Neil Wynn Williams (14 February 1864 – 1 February 1940) was a British novelist, writer and contributor of short stories and articles to the periodicals and journals of his time.

Life
Neil Wynn Williams was born in Hampstead on 14 February 1864, the son of William Rudyard Wynn Williams and Elizabeth Blackwell Campbell Williams (née Lambert). He was educated at Bedford Modern School between 1887 and 1891.

Wynn-Williams's initial published works were two volumes of Greek folklore, Tales And Sketches of Modern Greece that was published in 1894 and The Bayonet That Came Home: A Vanity Of Modern Greece that was published in 1896. In 1904 he was asked to contribute to a writer's view of Paris and wrote about the catacombs of the city.
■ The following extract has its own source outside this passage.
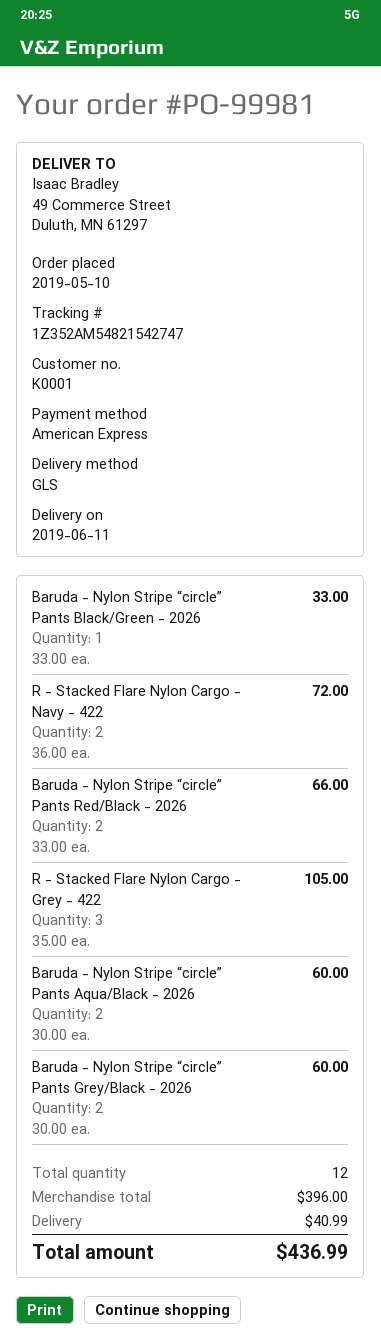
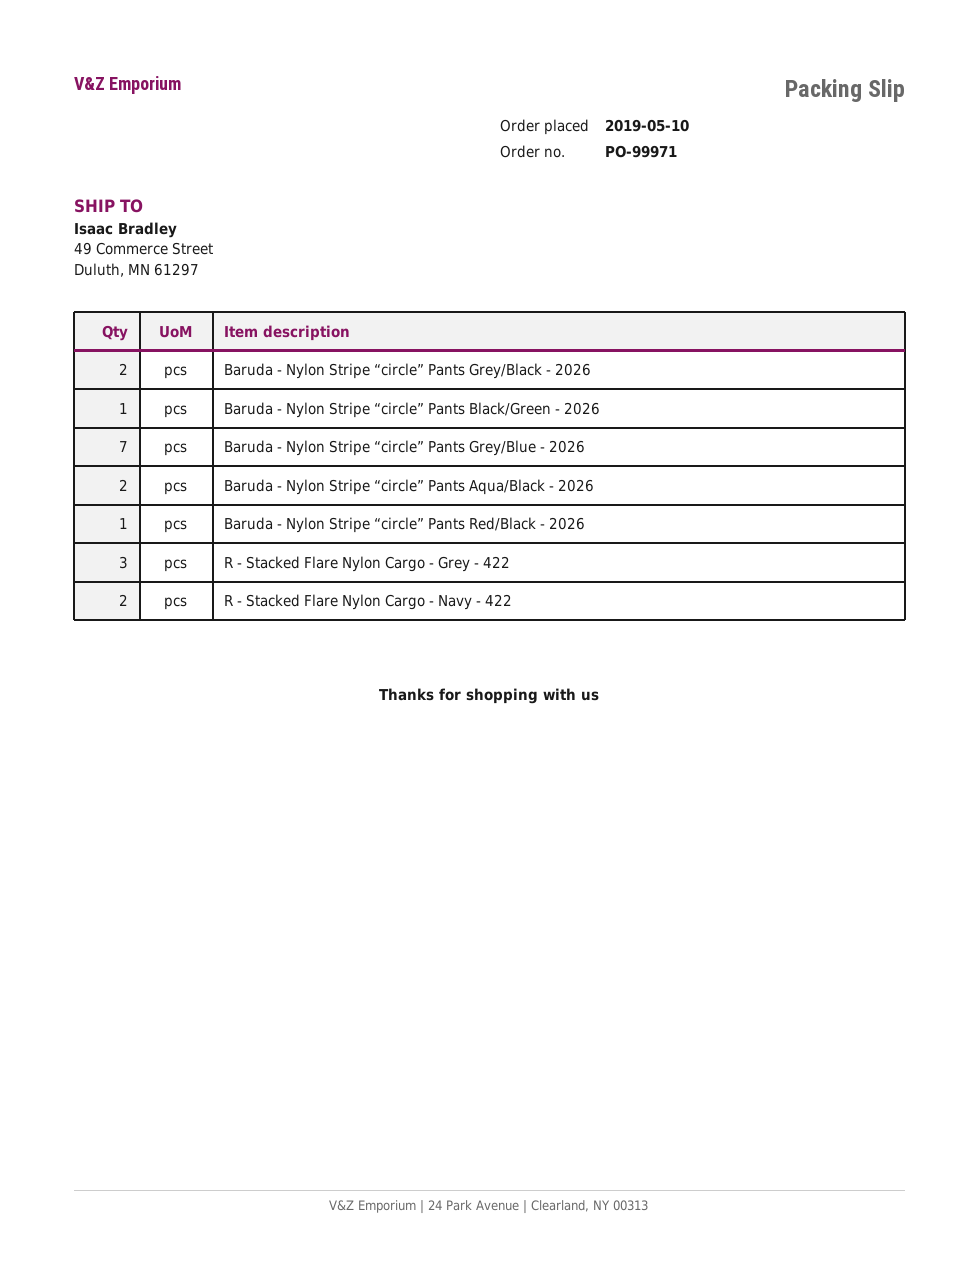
order number: PO-99981 -> PO-99971
Baruda - Nylon Stripe “circle” Pants Red/Black - 2026: 2 -> 1
Baruda - Nylon Stripe “circle” Pants Grey/Blue - 2026: none -> 7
Wynn-William's science fiction novel, The Electric Theft, was first published in 1906. Although critically judged as having ‘little literary merit’, the novel is suggestive of Ian Fleming’s later James Bond novels: the hero, Reginald Burton, discovers that an anarchist, Boleroff, is in command of a vast electrolytic lake under London that he harnesses for his own means, cutting off London's electricity supply. All the while Burton is having an affair with a daughter of a wealthy British capitalist. At the end of the novel, Boleroff accidentally kills himself.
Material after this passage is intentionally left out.